Hajime was reviewing procedure reports when Vorn approached.

"I want out," Vorn said. "I need to test this properly."

"You're not cleared for combat operations. Your enhancement is still unstable."

"I'm not looking for combat. I'm looking for pressure."

Hajime set down his tablet and studied him. Around them, facility staff continued their routines - other procedures, administrative tasks, the normal operations of a place that processed human enhancement requests daily.

"Where would you go?"

"That's my concern."

"If anything goes wrong, don't expect backup. We're not running a rescue service."

"Understood."

Hajime nodded reluctantly. "Fine. Transport's arranged. You have forty-eight hours before we expect a status report."

---

[Remote Coastal Area - Next Day]

The hidden dungeon entrance looked exactly the same. Overgrown vegetation, natural stone formations that concealed artificial architecture. No signs of disturbance since his last visit.

But approaching it now felt different. His enhanced senses picked up energy patterns he'd missed before - mana flows that extended deeper underground, structural resonances that suggested the dungeon was much larger than the entrance indicated.

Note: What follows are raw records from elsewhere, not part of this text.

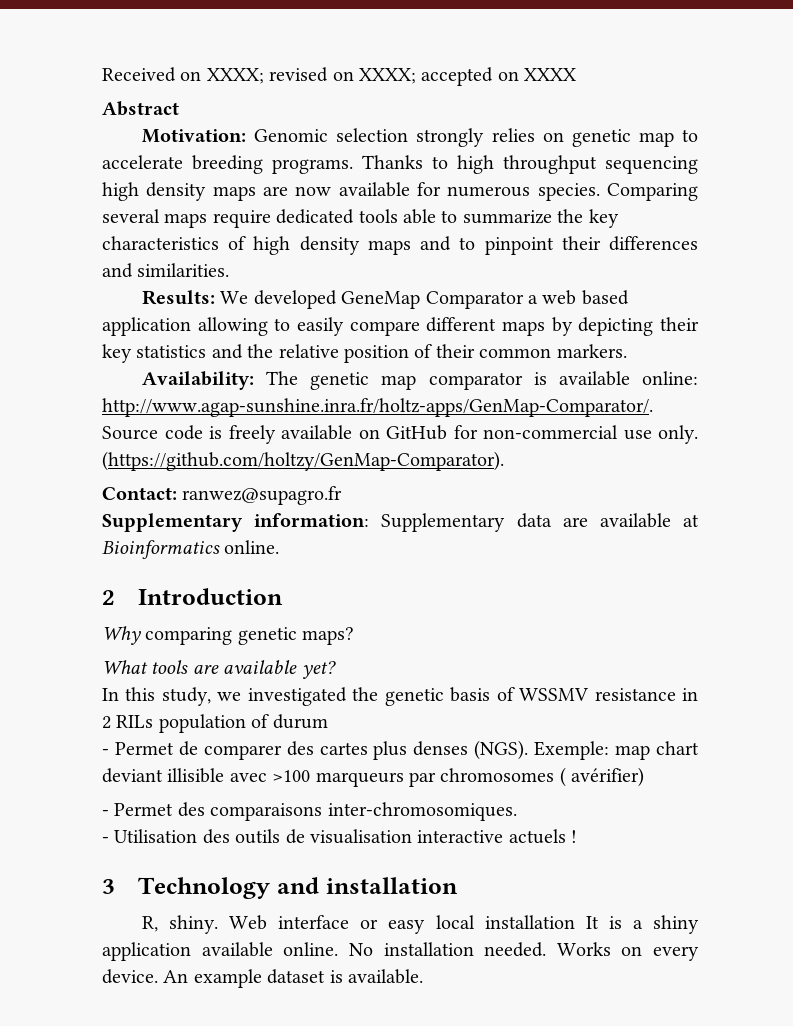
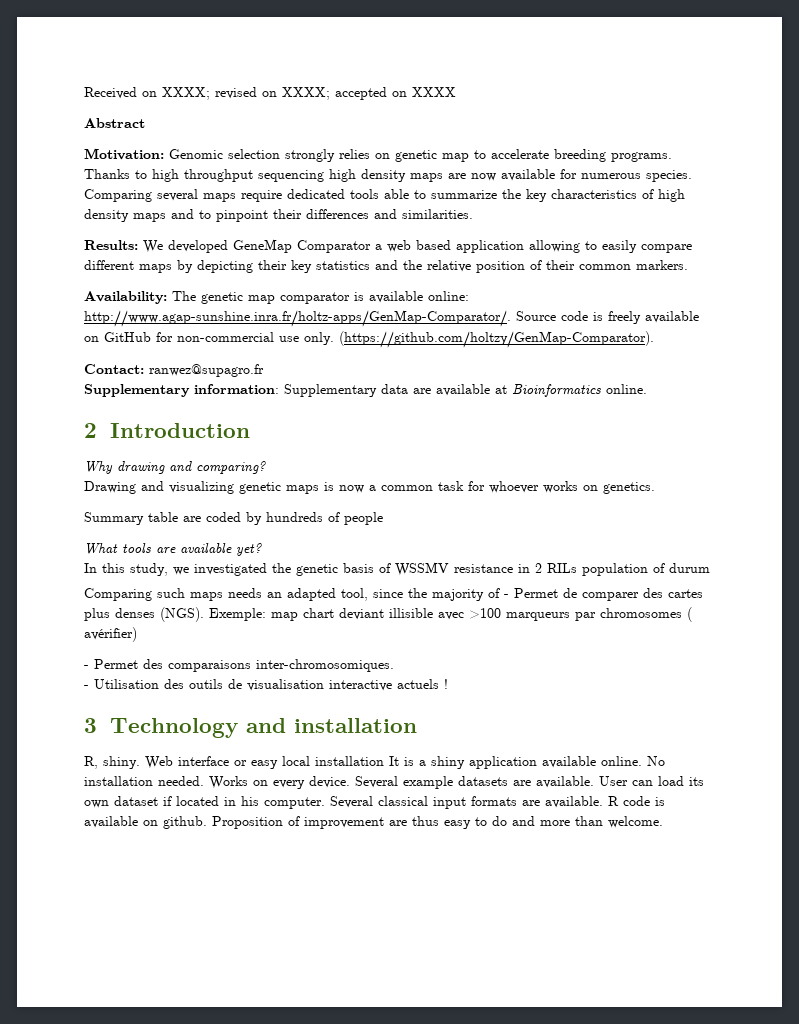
- Why comparing genetic maps?
+ Why drawing and comparing?
+ Drawing and visualizing genetic maps is now a common task for whoever works on genetics.
+ Summary table are coded by hundreds of people
- - Permet de comparer des cartes plus denses (NGS).
+ Comparing such maps needs an adapted tool, since the majority of - Permet de comparer des cartes plus denses (NGS).
- An example dataset is available.
+ Several example datasets are available. User can load its own dataset if located in his computer. Several classical input formats are available. R code is available on github. Proposition of improvement are thus easy to do and more than welcome.

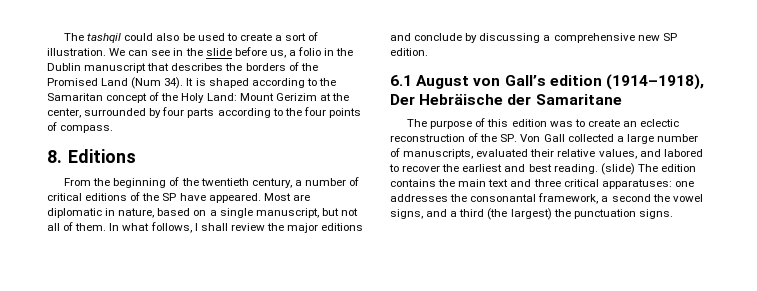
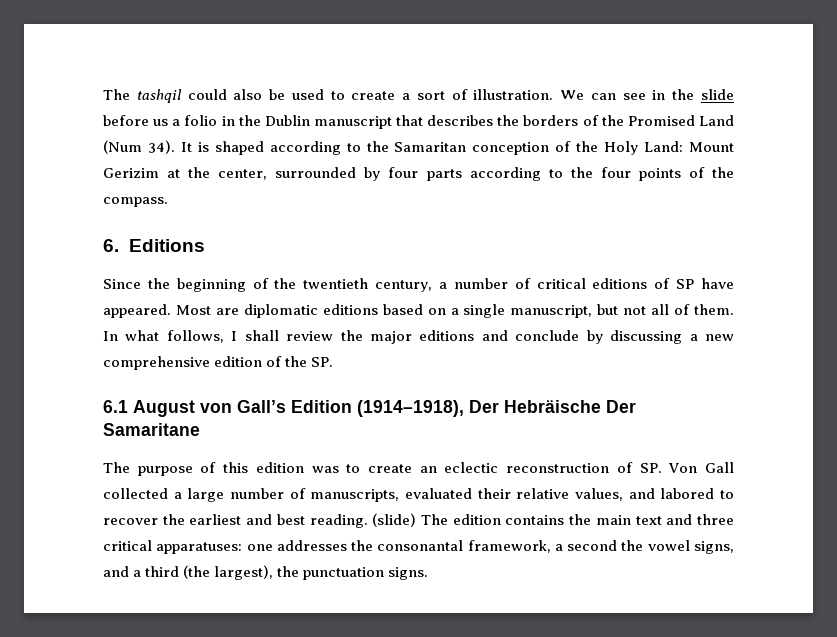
- We can see in the slide before us, a folio in the Dublin manuscript that describes the borders of the Promised Land (Num 34).
+ We can see in the slide before us a folio in the Dublin manuscript that describes the borders of the Promised Land (Num 34).
- It is shaped according to the Samaritan concept of the Holy Land: Mount Gerizim at the center, surrounded by four parts according to the four points of compass.
+ It is shaped according to the Samaritan conception of the Holy Land: Mount Gerizim at the center, surrounded by four parts according to the four points of the compass.
- 8. Editions
+ 6. Editions
- From the beginning of the twentieth century, a number of critical editions of the SP have appeared.
+ Since the beginning of the twentieth century, a number of critical editions of SP have appeared.
- Most are diplomatic in nature, based on a single manuscript, but not all of them.
+ Most are diplomatic editions based on a single manuscript, but not all of them.
- In what follows, I shall review the major editions and conclude by discussing a comprehensive new SP edition.
+ In what follows, I shall review the major editions and conclude by discussing a new comprehensive edition of the SP.
- 6.1 August von Gall’s edition (1914–1918), Der Hebräische der Samaritane
+ 6.1 August von Gall’s Edition (1914–1918), Der Hebräische Der Samaritane
- The purpose of this edition was to create an eclectic reconstruction of the SP. Von Gall collected a large number of manuscripts, evaluated their relative values, and labored to recover the earliest and best reading.
+ The purpose of this edition was to create an eclectic reconstruction of SP. Von Gall collected a large number of manuscripts, evaluated their relative values, and labored to recover the earliest and best reading.
- (slide) The edition contains the main text and three critical apparatuses: one addresses the consonantal framework, a second the vowel signs, and a third (the largest) the punctuation signs.
+ (slide) The edition contains the main text and three critical apparatuses: one addresses the consonantal framework, a second the vowel signs, and a third (the largest), the punctuation signs.

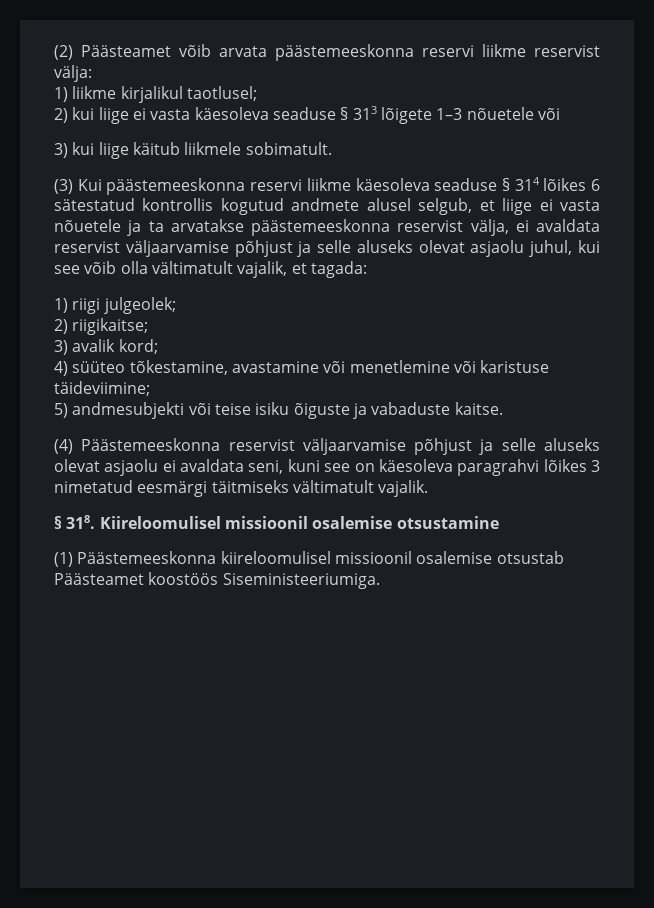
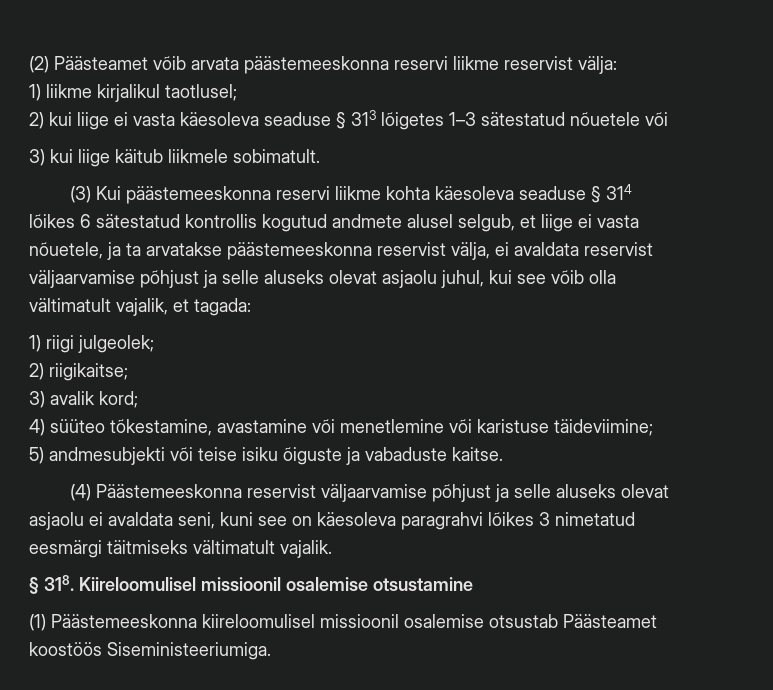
- 2) kui liige ei vasta käesoleva seaduse § 313 lõigete 1–3 nõuetele või
+ 2) kui liige ei vasta käesoleva seaduse § 313 lõigetes 1–3 sätestatud nõuetele või
- (3) Kui päästemeeskonna reservi liikme käesoleva seaduse § 314 lõikes 6 sätestatud kontrollis kogutud andmete alusel selgub, et liige ei vasta nõuetele ja ta arvatakse päästemeeskonna reservist välja, ei avaldata reservist väljaarvamise põhjust ja selle aluseks olevat asjaolu juhul, kui see võib olla vältimatult vajalik, et tagada:
+ (3) Kui päästemeeskonna reservi liikme kohta käesoleva seaduse § 314 lõikes 6 sätestatud kontrollis kogutud andmete alusel selgub, et liige ei vasta nõuetele, ja ta arvatakse päästemeeskonna reservist välja, ei avaldata reservist väljaarvamise põhjust ja selle aluseks olevat asjaolu juhul, kui see võib olla vältimatult vajalik, et tagada:

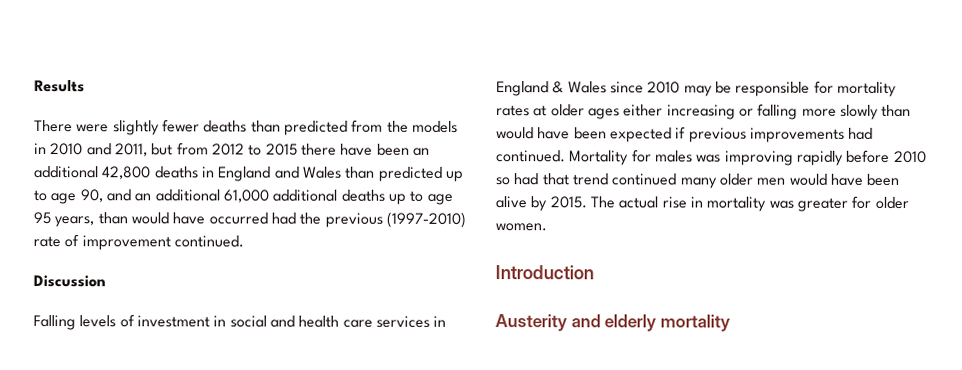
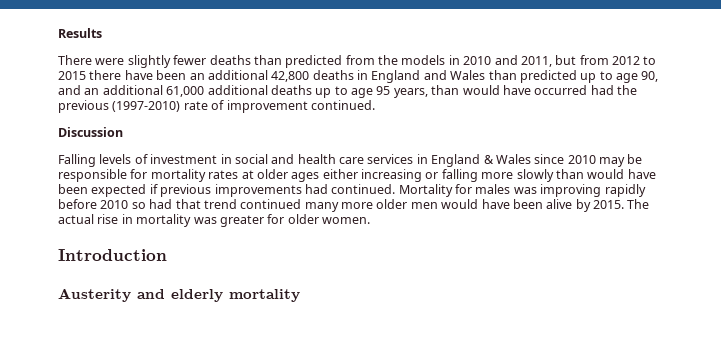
- Mortality for males was improving rapidly before 2010 so had that trend continued many older men would have been alive by 2015.
+ Mortality for males was improving rapidly before 2010 so had that trend continued many more older men would have been alive by 2015.

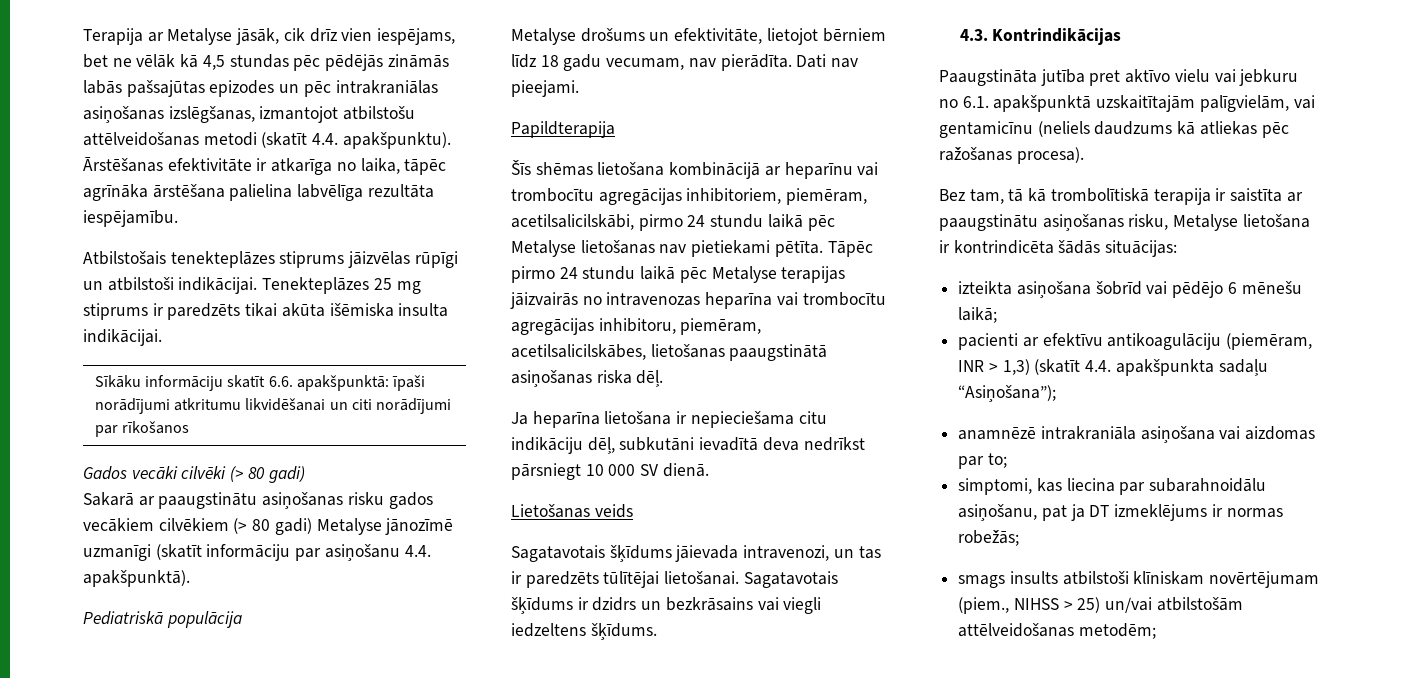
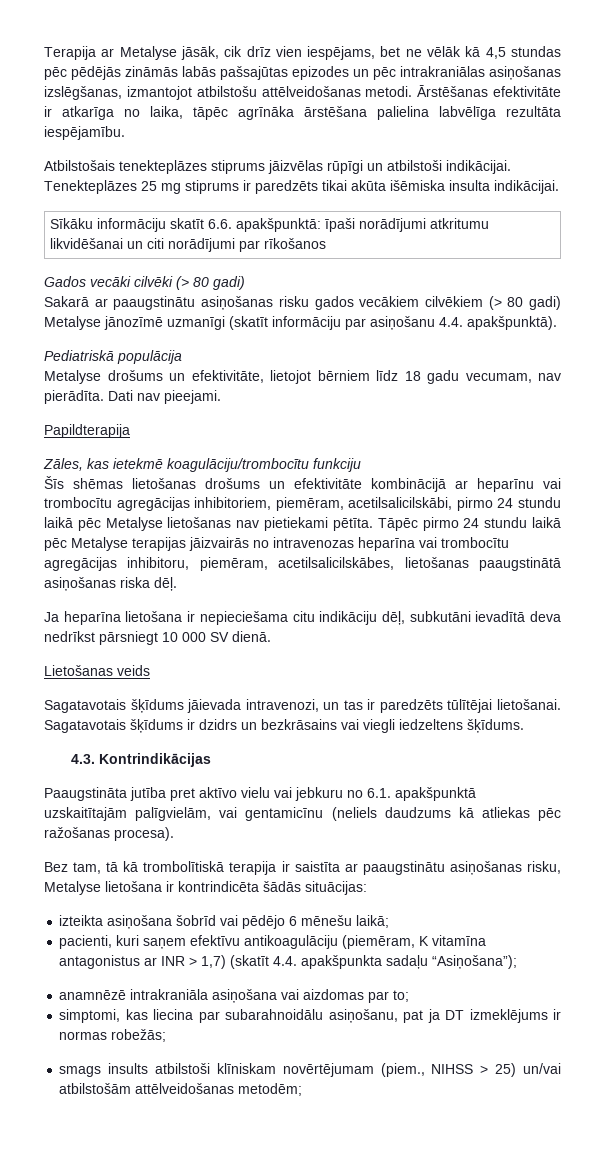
- Terapija ar Metalyse jāsāk, cik drīz vien iespējams, bet ne vēlāk kā 4,5 stundas pēc pēdējās zināmās labās pašsajūtas epizodes un pēc intrakraniālas asiņošanas izslēgšanas, izmantojot atbilstošu attēlveidošanas metodi (skatīt 4.4. apakšpunktu).
+ Terapija ar Metalyse jāsāk, cik drīz vien iespējams, bet ne vēlāk kā 4,5 stundas pēc pēdējās zināmās labās pašsajūtas epizodes un pēc intrakraniālas asiņošanas izslēgšanas, izmantojot atbilstošu attēlveidošanas metodi.
- Šīs shēmas lietošana kombinācijā ar heparīnu vai trombocītu agregācijas inhibitoriem, piemēram, acetilsalicilskābi, pirmo 24 stundu laikā pēc Metalyse lietošanas nav pietiekami pētīta.
+ Zāles, kas ietekmē koagulāciju/trombocītu funkciju
+ Šīs shēmas lietošanas drošums un efektivitāte kombinācijā ar heparīnu vai trombocītu agregācijas inhibitoriem, piemēram, acetilsalicilskābi, pirmo 24 stundu laikā pēc Metalyse lietošanas nav pietiekami pētīta.
- pacienti ar efektīvu antikoagulāciju (piemēram, INR > 1,3) (skatīt 4.4. apakšpunkta sadaļu “Asiņošana”);
+ pacienti, kuri saņem efektīvu antikoagulāciju (piemēram, K vitamīna antagonistus ar INR > 1,7) (skatīt 4.4. apakšpunkta sadaļu “Asiņošana”);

The warning gate was still there, sealed with symbols that seemed to shift slightly when he looked directly at them. His instincts still screamed danger, but the sensation was clearer now. Not just fear - analytical assessment of genuine threat.

He stood at the threshold for several minutes, testing his new perceptions against the environment. Heart rate steady. Breathing controlled. Enhanced nervous system cataloging data about temperature, humidity, air pressure, electromagnetic fields.

'Time to see what this is about.'

He stepped inside.

The first chamber was exactly as he remembered - low-level monsters, crystalline formations, manageable threats. But his enhanced awareness picked up details he'd missed before.

The goblin that attacked him moved predictably. Its muscle tension, balance shifts, attack patterns all registered in his consciousness before the creature completed its first movement.

He dispatched it with a single strike - not because he was dramatically stronger, but because he could read its intentions clearly enough to respond with perfect timing and placement.

'Enhanced processing speed. Threat assessment accelerated.'

Deeper in the dungeon, the monsters were slightly more challenging. Cave trolls, acid spitters, creatures that had given him genuine difficulty during his first visit.

Now they felt slow. Not physically slower, but predictable. His enhanced senses tracked their movements, analyzed their attack patterns, identified vulnerabilities with mechanical precision.

'Not just stronger, better than ever.'

He reached the sealed gate without breaking pace. Up close, the warnings were clearer - inscriptions in multiple languages describing dangers that lurked beyond. Ancient seals designed to contain something that posed genuine risk to prepared adventurers.

'Hmm, If those people know about this place then why haven't they authorized ownership publicly.'

He turned and walked back toward the entrance. The return journey took half the time, his enhanced physiology requiring no recovery period from the minor exertion.

Outside, evening was settling over the coastal area. In the distance, city lights began appearing as the day shift ended and people returned home to families and normal concerns.

Vorn pulled out the anonymous note and read it again by fading daylight.

'Someone else is watching this place. Question is whether they're monitoring the dungeon or monitoring me.'

He folded the paper and started the walk back to the main road. Tomorrow he'd return to the facility for debriefing. Tonight, he needed to think about what he'd learned.

His transformation was complete, but understanding was lacking.